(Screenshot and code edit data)
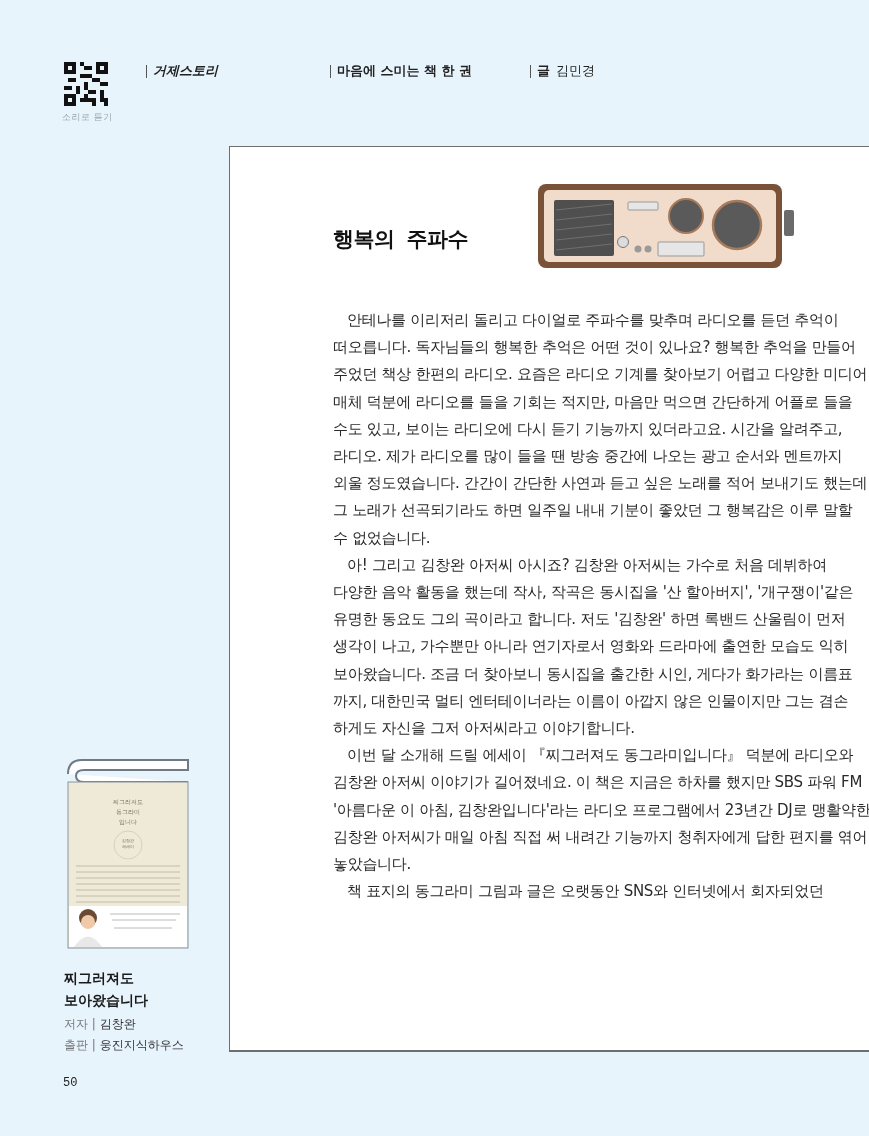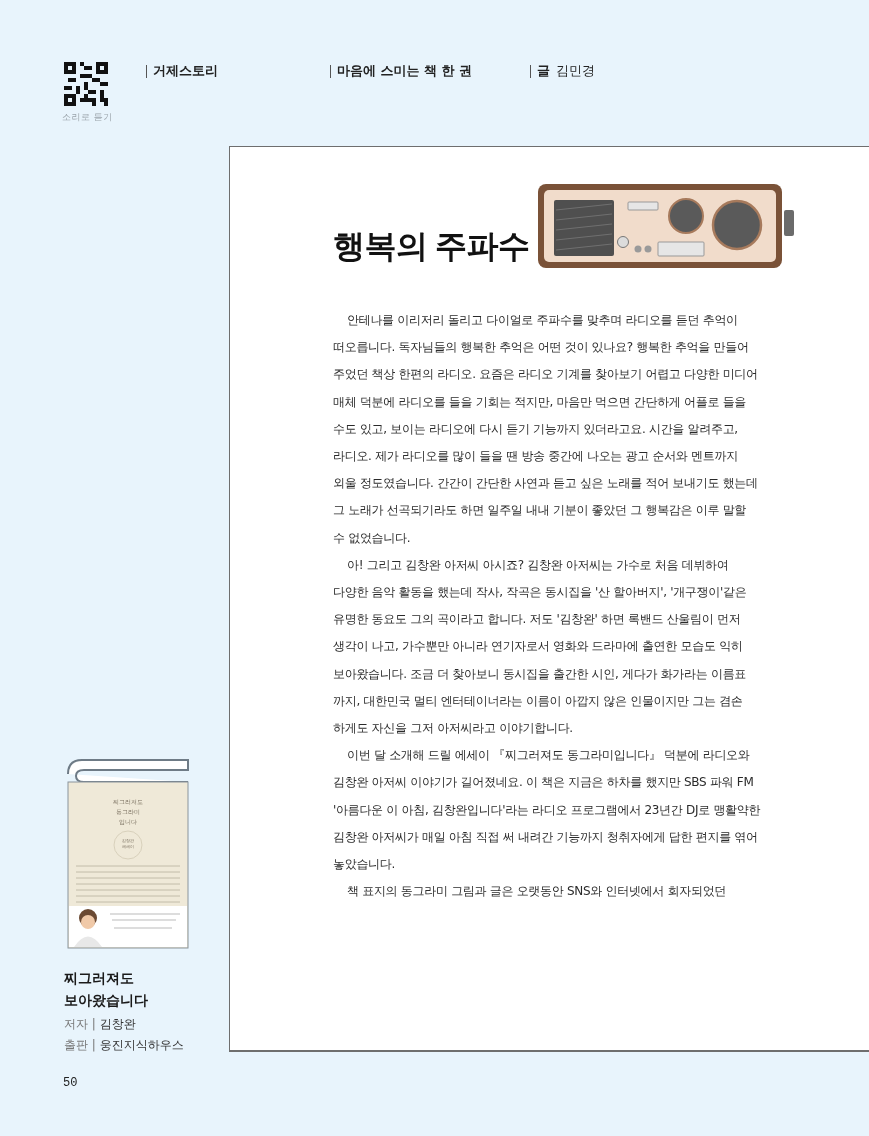--- a/index.html
+++ b/index.html
@@ -64,7 +64,7 @@
 </svg>
 <div class="qr-label">소리로 듣기</div>
 
-<div class="hdr" style="left:146px;">
+<div class="hdr" style="left:146px;font-style:italic;">
   <span class="bar"></span>
   <span>거제스토리</span>
 </div>

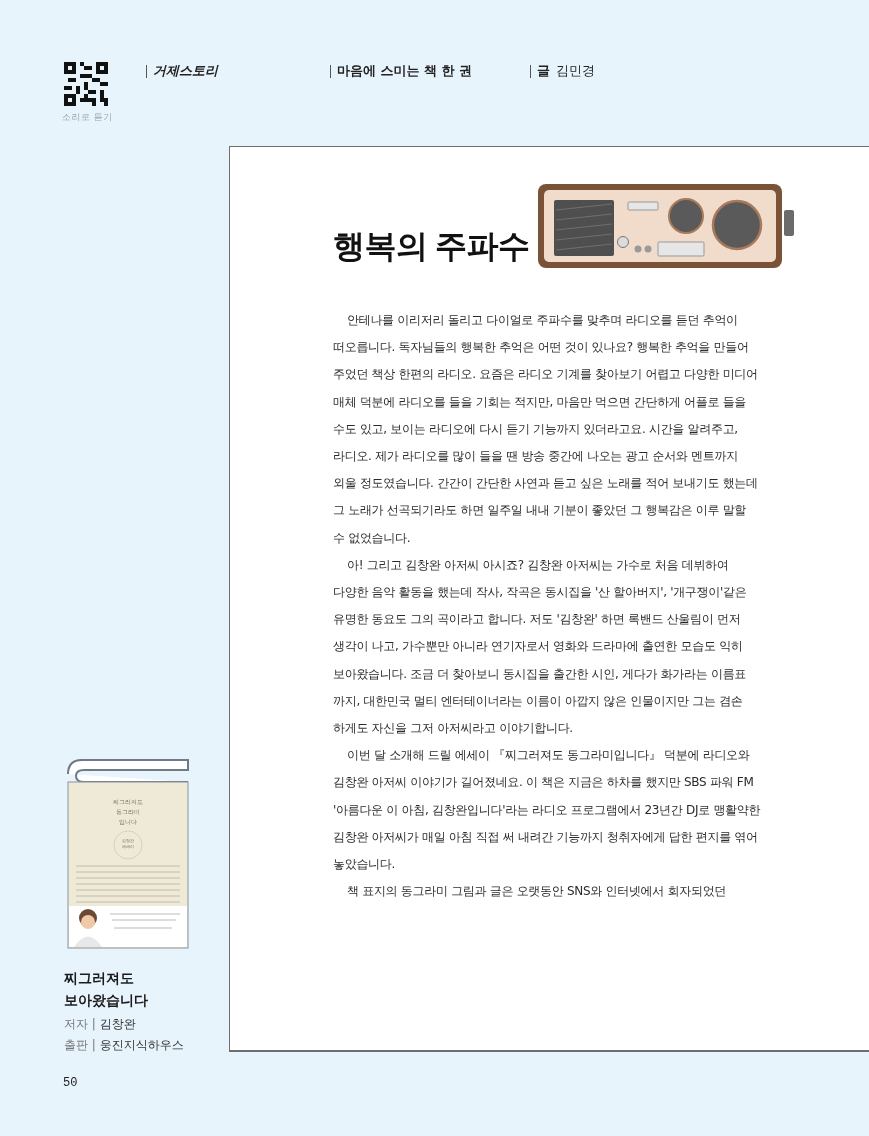--- a/index.html
+++ b/index.html
@@ -17,8 +17,8 @@
       background: #fff; border-left: 1px solid #6e6e6e; border-top: 1px solid #6e6e6e; border-bottom: 2px solid #6e6e6e;
       box-sizing: border-box;
     }
-    .title { position: absolute; left: 333px; top: 225px; font-family: Liberation Serif, serif;
-      font-size: 32px; font-weight: bold; color: #111; letter-spacing: -0.5px; text-align: center; }
+    .title { position: absolute; left: 333px; top: 225px; font-family: Liberation Mono, monospace;
+      font-size: 21px; font-weight: bold; color: #111; letter-spacing: -0.5px; text-align: center; }
     .radio { position: absolute; left: 534px; top: 180px; width: 262px; height: 92px; }
     .body-text { position: absolute; left: 333px; top: 307px; width: 452px; font-size: 12px; line-height: 27.2px;
       color: #2a2a2a; letter-spacing: -0.3px; }

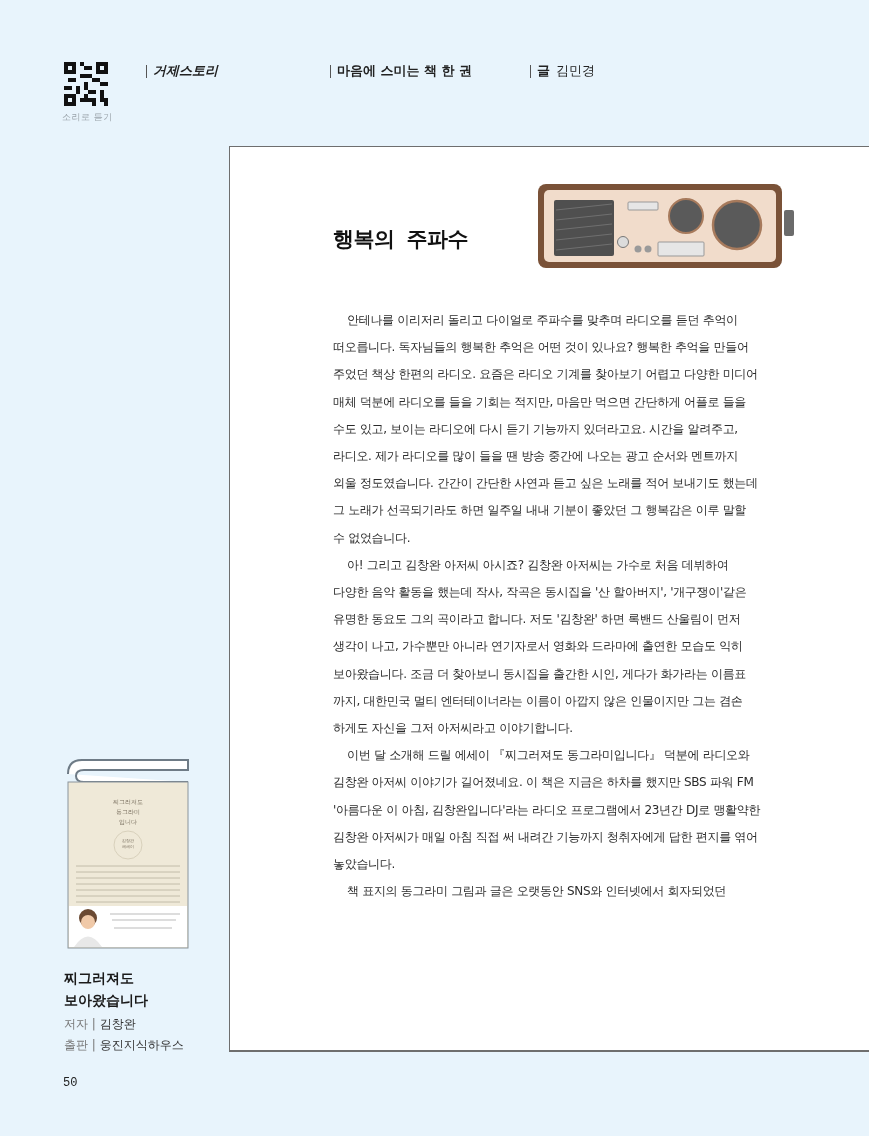--- a/index.html
+++ b/index.html
@@ -20,7 +20,7 @@
     .title { position: absolute; left: 333px; top: 225px; font-family: Liberation Mono, monospace;
       font-size: 21px; font-weight: bold; color: #111; letter-spacing: -0.5px; text-align: center; }
     .radio { position: absolute; left: 534px; top: 180px; width: 262px; height: 92px; }
-    .body-text { position: absolute; left: 333px; top: 307px; width: 452px; font-size: 12px; line-height: 27.2px;
+    .body-text { position: absolute; left: 333px; top: 307px; width: 452px; font-size: 15px; line-height: 27.2px;
       color: #2a2a2a; letter-spacing: -0.3px; }
     .body-text p { margin: 0; text-align: justify; }
     .body-text .line { display: block; white-space: nowrap; }

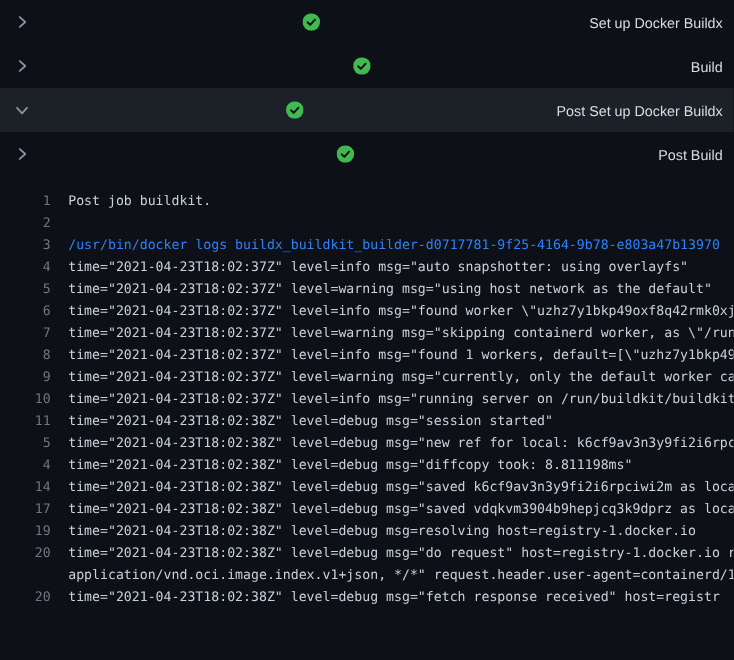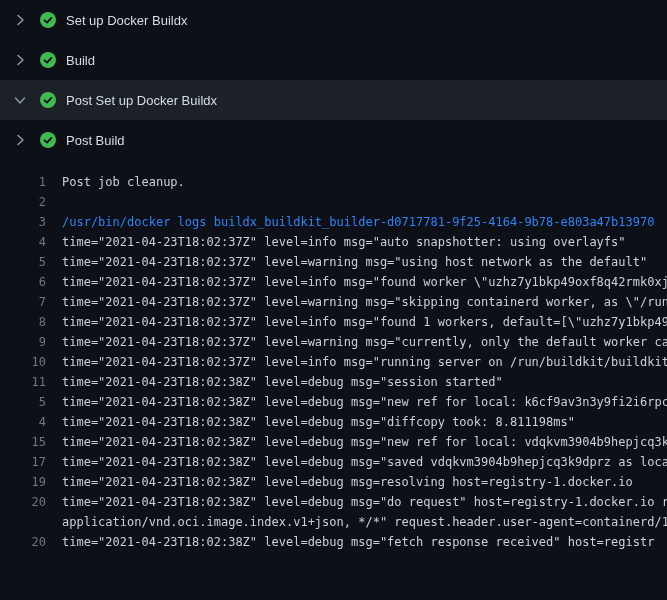--- a/index.html
+++ b/index.html
@@ -27,6 +27,7 @@
     height:40px;padding:0 10px;
     color:var(--label);font-size:13px;font-weight:400;
     cursor:pointer;
+    justify-content:space-between;
   }
   .section-row.expanded{background:var(--header-bg);}
   .chev{width:16px;height:16px;display:inline-flex;align-items:center;justify-content:center;

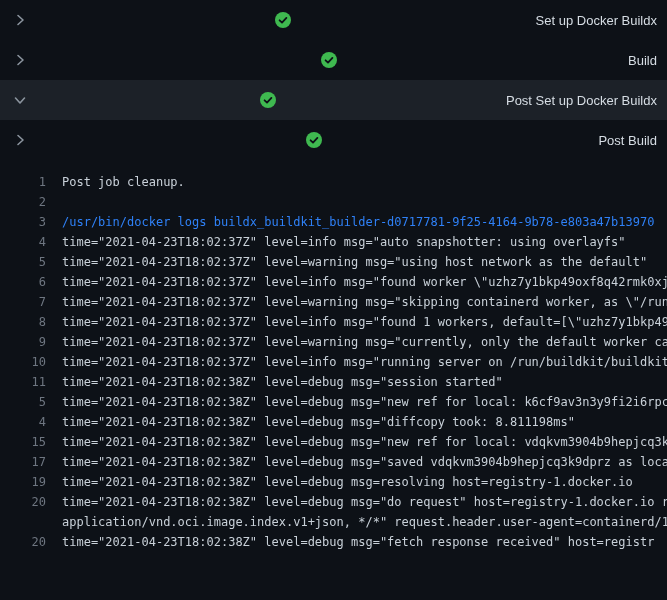--- a/index.html
+++ b/index.html
@@ -117,7 +117,7 @@
   <div class="log">
       <div class="log-row">
     <span class="log-num">1</span>
-    <span class="log-text">Post job cleanup.</span>
+    <span class="log-text">Post job buildkit.</span>
   </div>
       <div class="log-row">
     <span class="log-num">2</span>

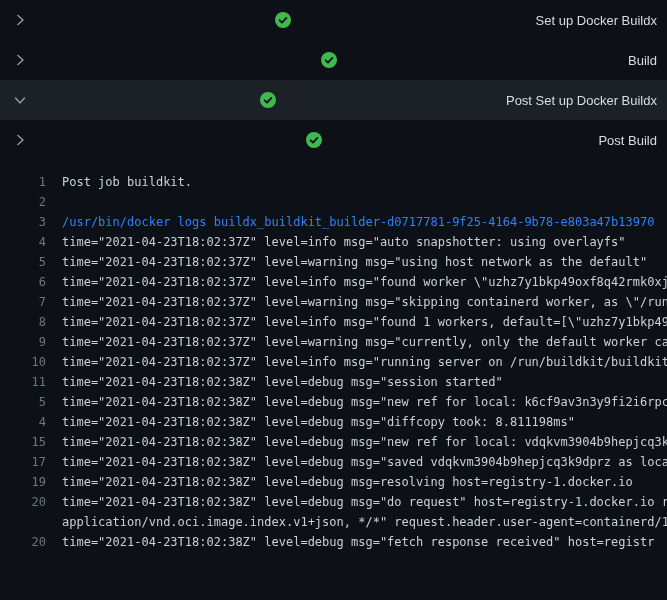--- a/index.html
+++ b/index.html
@@ -167,6 +167,10 @@
     <span class="log-text">time="2021-04-23T18:02:38Z" level=debug msg="diffcopy took: 8.811198ms"</span>
   </div>
       <div class="log-row">
+    <span class="log-num">14</span>
+    <span class="log-text">time="2021-04-23T18:02:38Z" level=debug msg="saved k6cf9av3n3y9fi2i6rpciwi2m as loca</span>
+  </div>
+      <div class="log-row">
     <span class="log-num">15</span>
     <span class="log-text">time="2021-04-23T18:02:38Z" level=debug msg="new ref for local: vdqkvm3904b9hepjcq3k</span>
   </div>

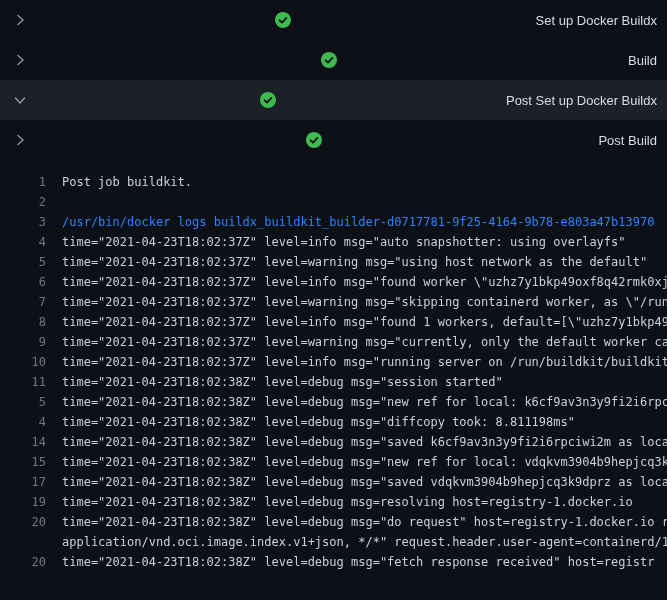--- a/index.html
+++ b/index.html
@@ -171,10 +171,6 @@
     <span class="log-text">time="2021-04-23T18:02:38Z" level=debug msg="saved k6cf9av3n3y9fi2i6rpciwi2m as loca</span>
   </div>
       <div class="log-row">
-    <span class="log-num">15</span>
-    <span class="log-text">time="2021-04-23T18:02:38Z" level=debug msg="new ref for local: vdqkvm3904b9hepjcq3k</span>
-  </div>
-      <div class="log-row">
     <span class="log-num">17</span>
     <span class="log-text">time="2021-04-23T18:02:38Z" level=debug msg="saved vdqkvm3904b9hepjcq3k9dprz as loca</span>
   </div>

**WORK REQUEST**
Search the entries for the string "content" and collect each line that has it.

**EXPECTED ANSWER**
+    justify-content:space-between;
   .chev{width:16px;height:16px;display:inline-flex;align-items:center;justify-content:center;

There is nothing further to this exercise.